◆ **Aim of the task**:
Every line in the data below that includes "Busko" belongs in the answer, copied as it stands.

┌──

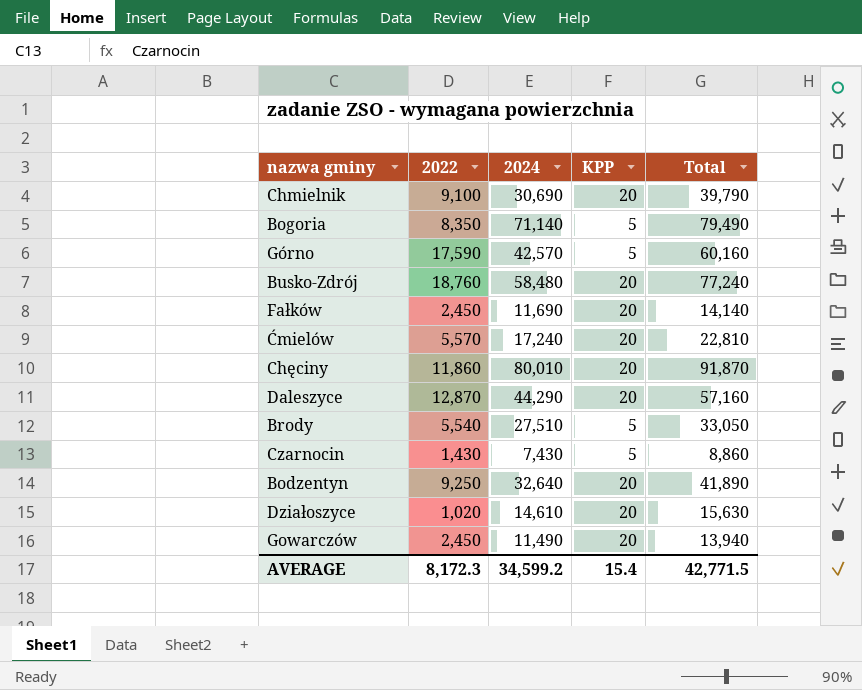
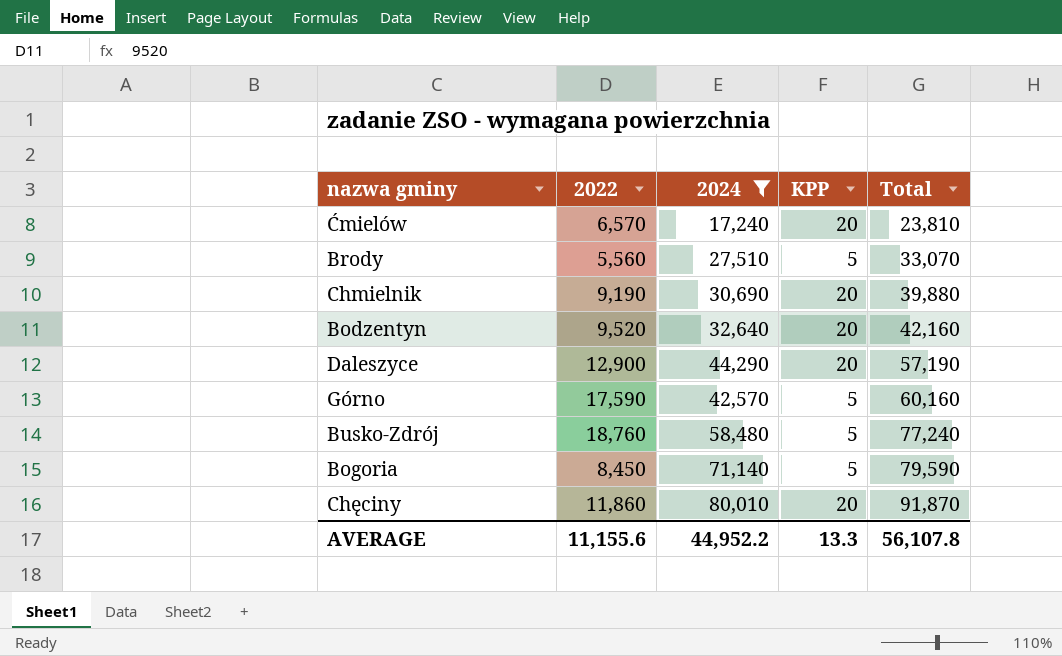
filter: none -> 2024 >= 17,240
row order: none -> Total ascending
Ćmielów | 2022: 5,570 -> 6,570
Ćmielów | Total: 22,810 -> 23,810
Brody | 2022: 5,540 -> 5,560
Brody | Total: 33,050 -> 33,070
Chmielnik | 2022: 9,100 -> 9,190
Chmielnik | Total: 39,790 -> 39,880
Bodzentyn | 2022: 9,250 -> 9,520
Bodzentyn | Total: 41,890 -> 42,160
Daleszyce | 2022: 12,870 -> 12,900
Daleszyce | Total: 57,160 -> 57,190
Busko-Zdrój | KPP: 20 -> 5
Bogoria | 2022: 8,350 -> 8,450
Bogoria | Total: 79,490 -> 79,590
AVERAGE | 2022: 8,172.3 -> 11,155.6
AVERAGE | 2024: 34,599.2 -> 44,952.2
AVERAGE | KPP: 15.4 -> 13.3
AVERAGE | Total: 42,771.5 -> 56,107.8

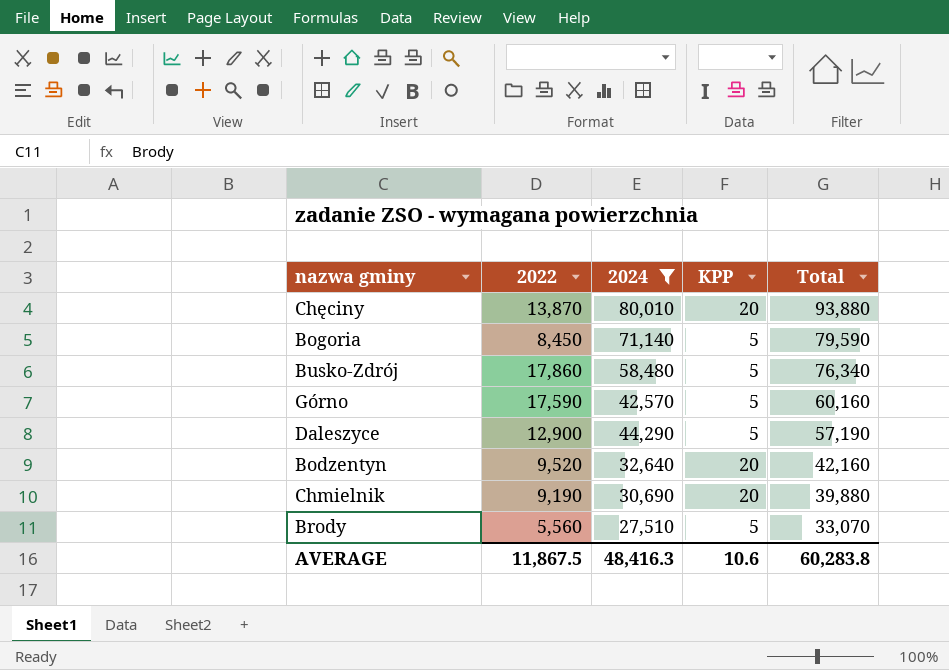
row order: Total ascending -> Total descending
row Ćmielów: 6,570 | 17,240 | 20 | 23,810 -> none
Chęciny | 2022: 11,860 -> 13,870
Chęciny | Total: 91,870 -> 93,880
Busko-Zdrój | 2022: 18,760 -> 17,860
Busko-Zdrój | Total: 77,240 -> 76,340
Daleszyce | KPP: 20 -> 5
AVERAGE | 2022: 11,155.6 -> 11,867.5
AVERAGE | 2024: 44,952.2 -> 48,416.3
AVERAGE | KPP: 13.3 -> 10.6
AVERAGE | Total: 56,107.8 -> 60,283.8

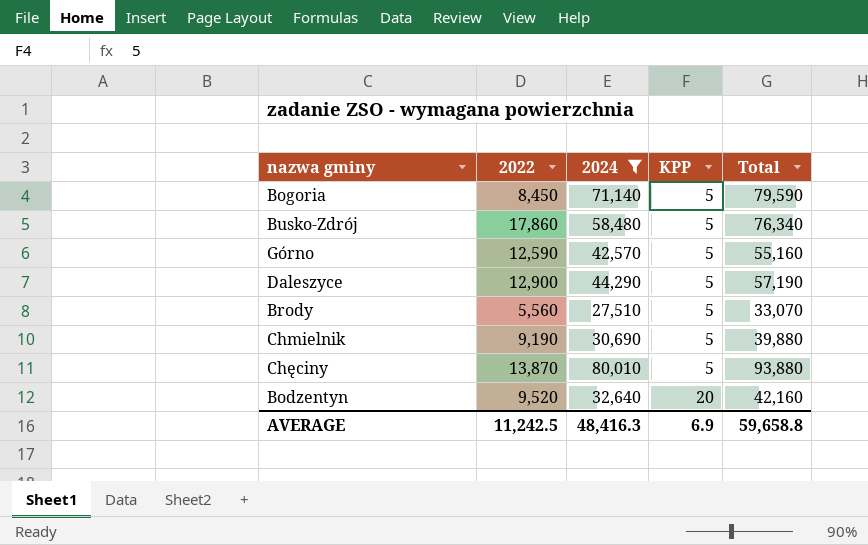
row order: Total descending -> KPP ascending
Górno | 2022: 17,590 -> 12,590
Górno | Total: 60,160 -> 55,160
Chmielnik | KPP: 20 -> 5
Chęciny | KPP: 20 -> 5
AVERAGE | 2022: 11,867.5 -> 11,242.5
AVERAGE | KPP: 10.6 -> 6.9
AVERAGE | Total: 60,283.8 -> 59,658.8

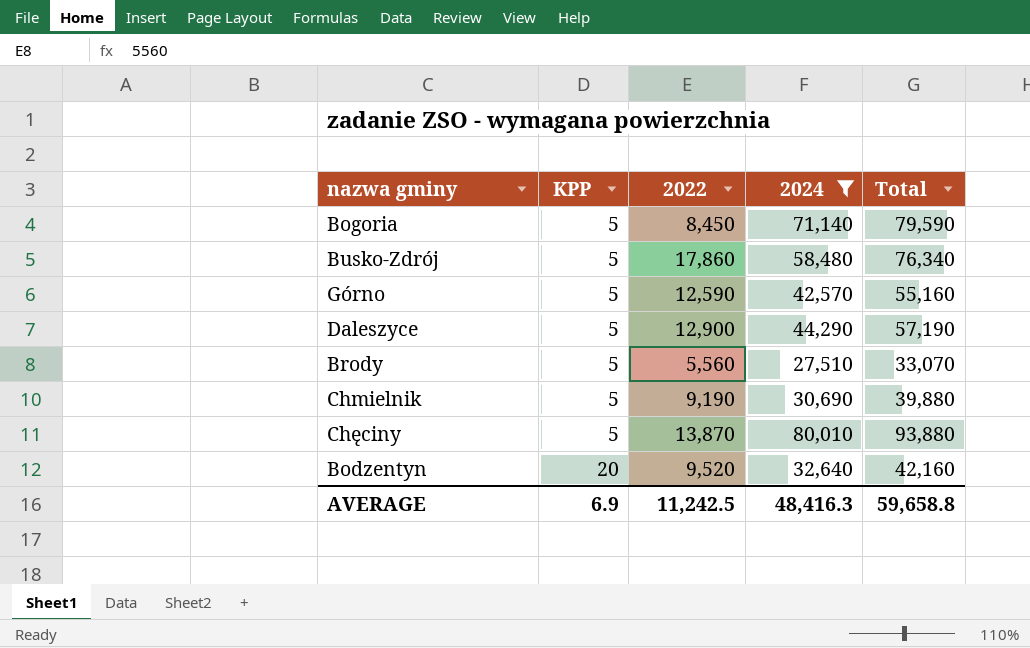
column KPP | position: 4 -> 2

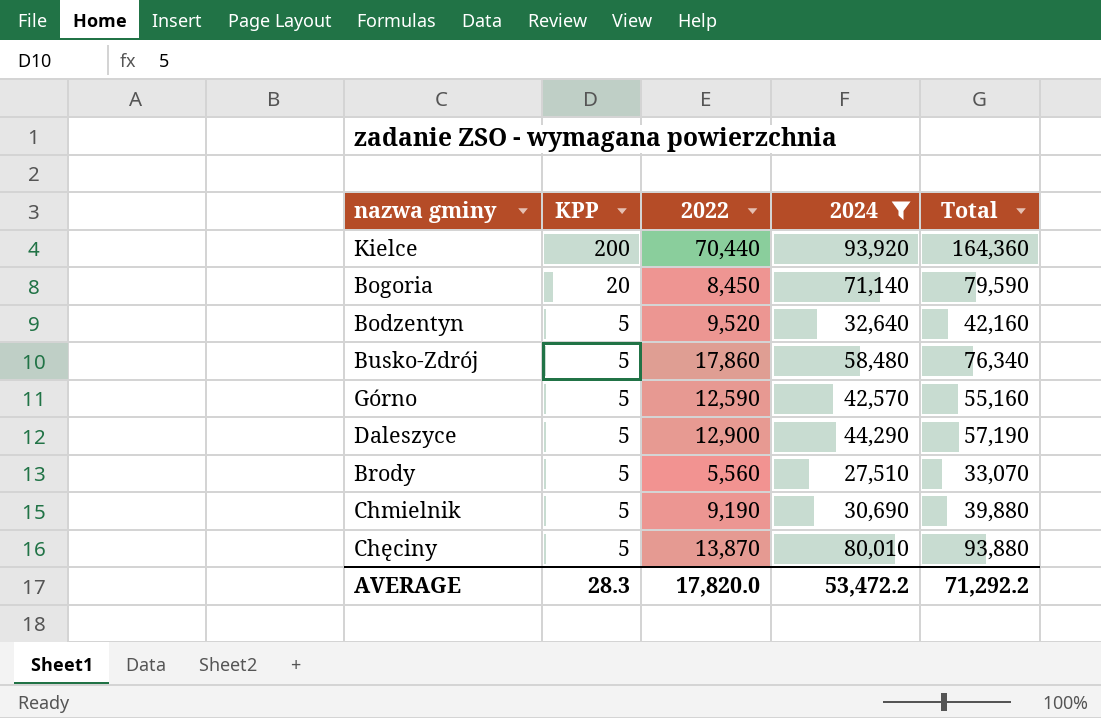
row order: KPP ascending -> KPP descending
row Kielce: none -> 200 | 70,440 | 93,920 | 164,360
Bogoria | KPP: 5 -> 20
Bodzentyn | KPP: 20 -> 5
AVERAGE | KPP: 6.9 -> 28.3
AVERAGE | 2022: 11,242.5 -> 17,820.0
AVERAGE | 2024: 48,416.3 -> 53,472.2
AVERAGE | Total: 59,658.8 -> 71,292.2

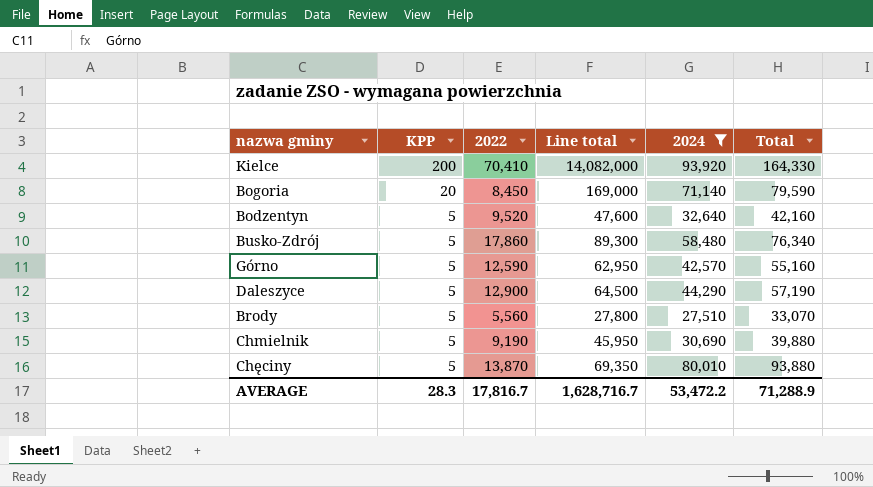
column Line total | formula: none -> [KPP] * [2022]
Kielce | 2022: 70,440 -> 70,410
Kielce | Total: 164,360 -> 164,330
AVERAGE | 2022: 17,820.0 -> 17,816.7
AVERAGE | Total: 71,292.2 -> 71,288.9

└──

◆ **Response**:
Busko-Zdrój | KPP: 20 -> 5
Busko-Zdrój | 2022: 18,760 -> 17,860
Busko-Zdrój | Total: 77,240 -> 76,340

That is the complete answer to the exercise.